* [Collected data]
▼
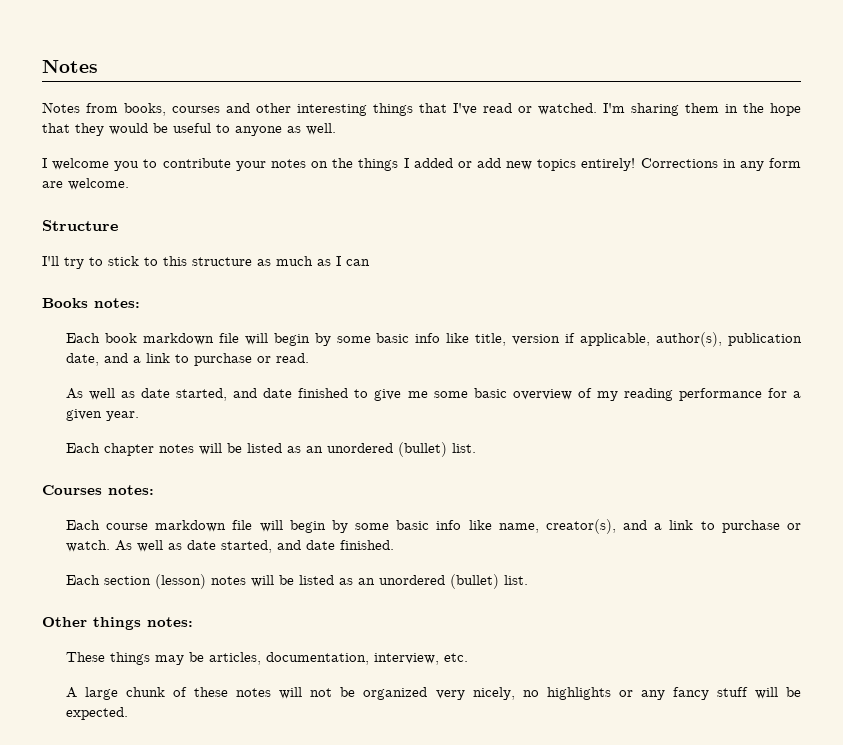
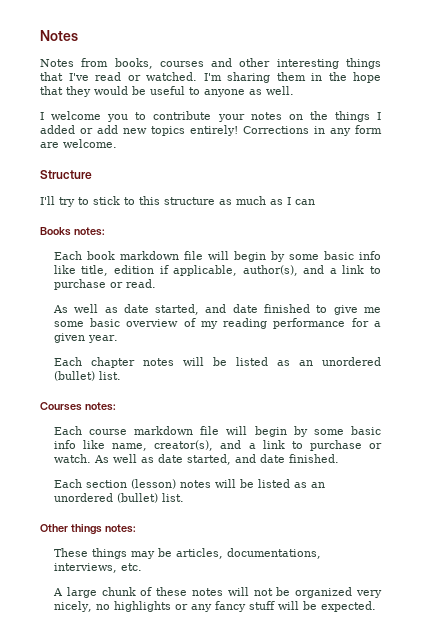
[512,334,561,345] version -> [114,265,155,274] edition
[728,333,802,346] [65,353,99,366] publication date, -> (298, 270) none
[265,652,439,665] documentation, interview, -> [226,548,321,559] [53,563,117,573] documentations, interviews,

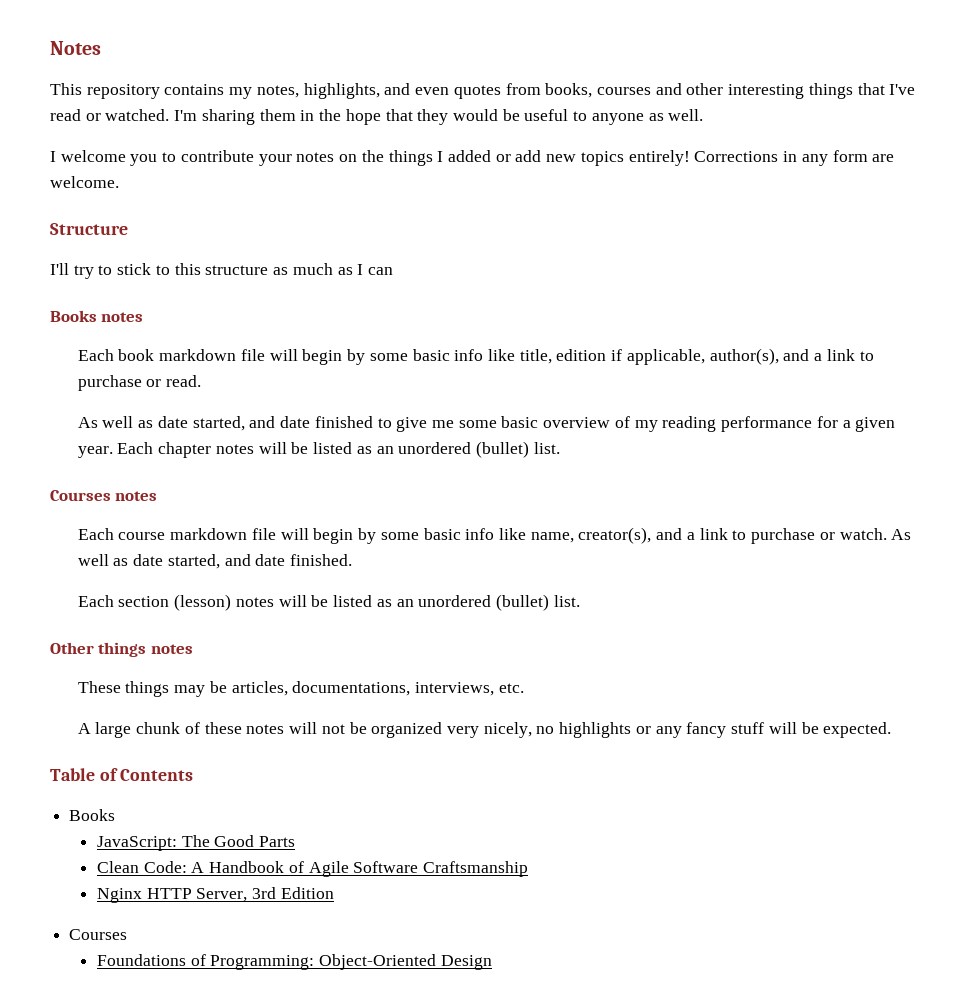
[40,59,74,67] Notes -> [50,83,501,99] This repository contains my notes, highlights, and even quotes
[73,227,105,236] notes: -> [101,312,144,322] notes
(118, 339) // -> (113, 452) none
[84,402,116,411] notes: -> [115,491,158,501] notes
[104,524,136,533] notes: -> [150,644,193,654] notes
(376, 606) none -> [50,768,194,781] [69,809,116,821] [96,835,296,851] [96,861,529,877] [96,887,334,903] [69,929,128,940] [96,954,492,970] // Table of Contents // Books // JavaScript: The Good Parts // Clean Code: A Handbook of Agile Software Craftsmanship // Nginx HTTP Server, 3rd Edition // Courses // Foundations of Programming: Object-Oriented Design

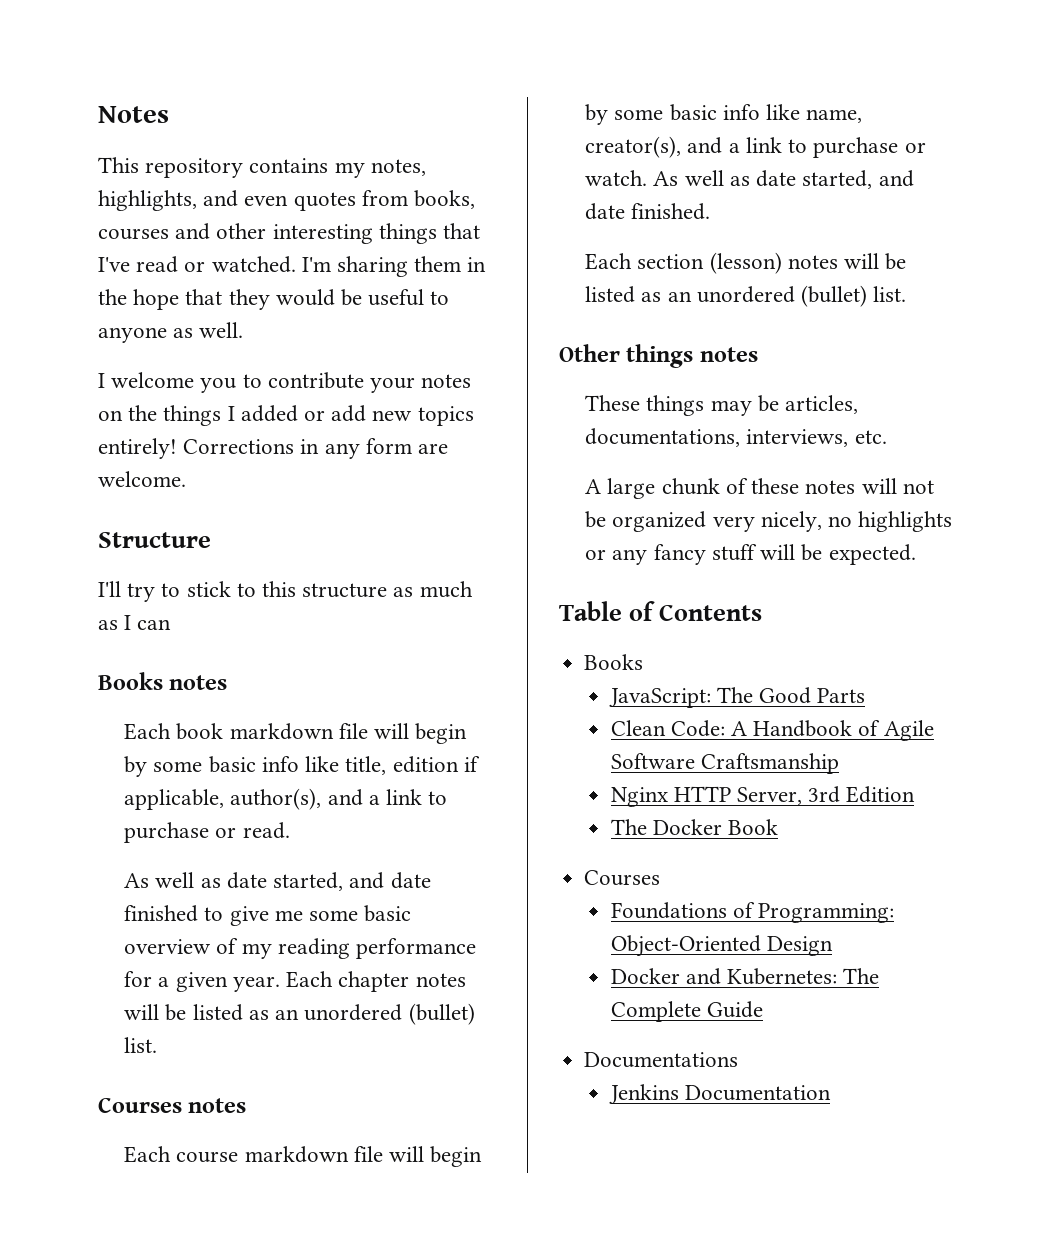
(334, 893) none -> [610,819,778,835] // The Docker Book
(492, 962) none -> [610,968,880,985] [610,1001,763,1022] [584,1052,739,1068] [608,1084,831,1104] // Docker and Kubernetes: The Complete Guide // Documentations // Jenkins Documentation

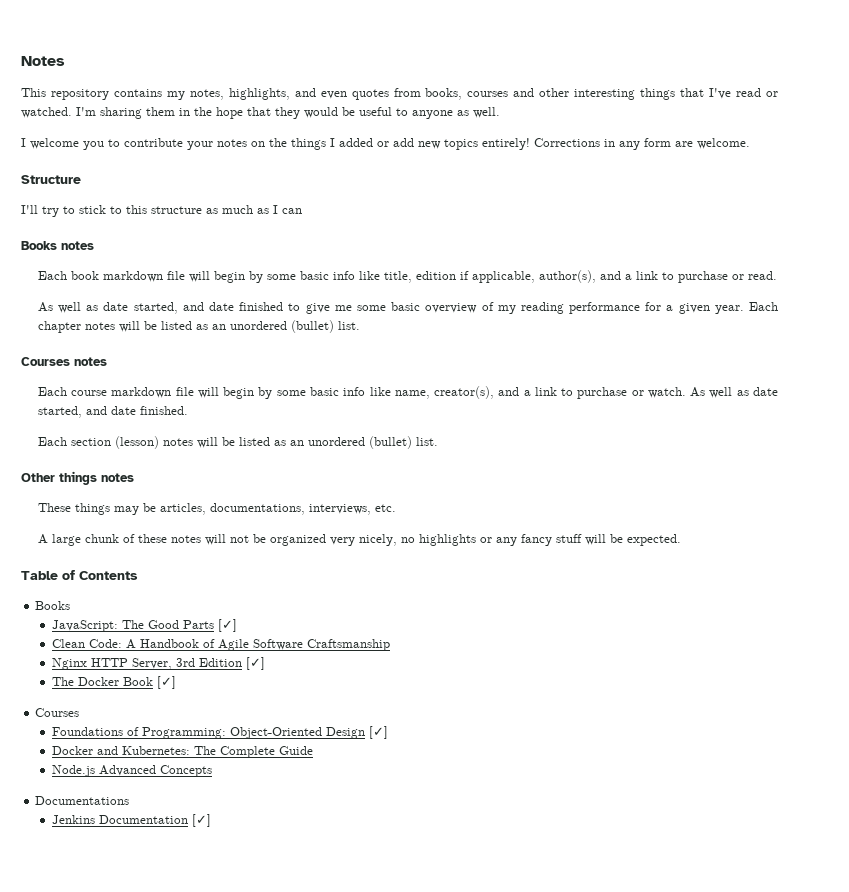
(866, 695) none -> [218,619,238,632] [✓]
(916, 794) none -> [246,657,266,670] [✓]
(778, 827) none -> [157,676,177,689] [✓]
(833, 946) none -> [369,726,389,739] [✓]
(763, 1009) none -> [52,765,213,777] // Node.js Advanced Concepts
(831, 1093) none -> [192,814,212,827] [✓]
▲
* [INSTRUCTIONS FOR THE TASK] All records are to be reproduced exactly; the pictures are to be omitted.

* [THE ANSWER]
[512,334,561,345] version -> [114,265,155,274] edition
[728,333,802,346] [65,353,99,366] publication date, -> (298, 270) none
[265,652,439,665] documentation, interview, -> [226,548,321,559] [53,563,117,573] documentations, interviews,

[40,59,74,67] Notes -> [50,83,501,99] This repository contains my notes, highlights, and even quotes
[73,227,105,236] notes: -> [101,312,144,322] notes
(118, 339) // -> (113, 452) none
[84,402,116,411] notes: -> [115,491,158,501] notes
[104,524,136,533] notes: -> [150,644,193,654] notes
(376, 606) none -> [50,768,194,781] [69,809,116,821] [96,835,296,851] [96,861,529,877] [96,887,334,903] [69,929,128,940] [96,954,492,970] // Table of Contents // Books // JavaScript: The Good Parts // Clean Code: A Handbook of Agile Software Craftsmanship // Nginx HTTP Server, 3rd Edition // Courses // Foundations of Programming: Object-Oriented Design

(334, 893) none -> [610,819,778,835] // The Docker Book
(492, 962) none -> [610,968,880,985] [610,1001,763,1022] [584,1052,739,1068] [608,1084,831,1104] // Docker and Kubernetes: The Complete Guide // Documentations // Jenkins Documentation

(866, 695) none -> [218,619,238,632] [✓]
(916, 794) none -> [246,657,266,670] [✓]
(778, 827) none -> [157,676,177,689] [✓]
(833, 946) none -> [369,726,389,739] [✓]
(763, 1009) none -> [52,765,213,777] // Node.js Advanced Concepts
(831, 1093) none -> [192,814,212,827] [✓]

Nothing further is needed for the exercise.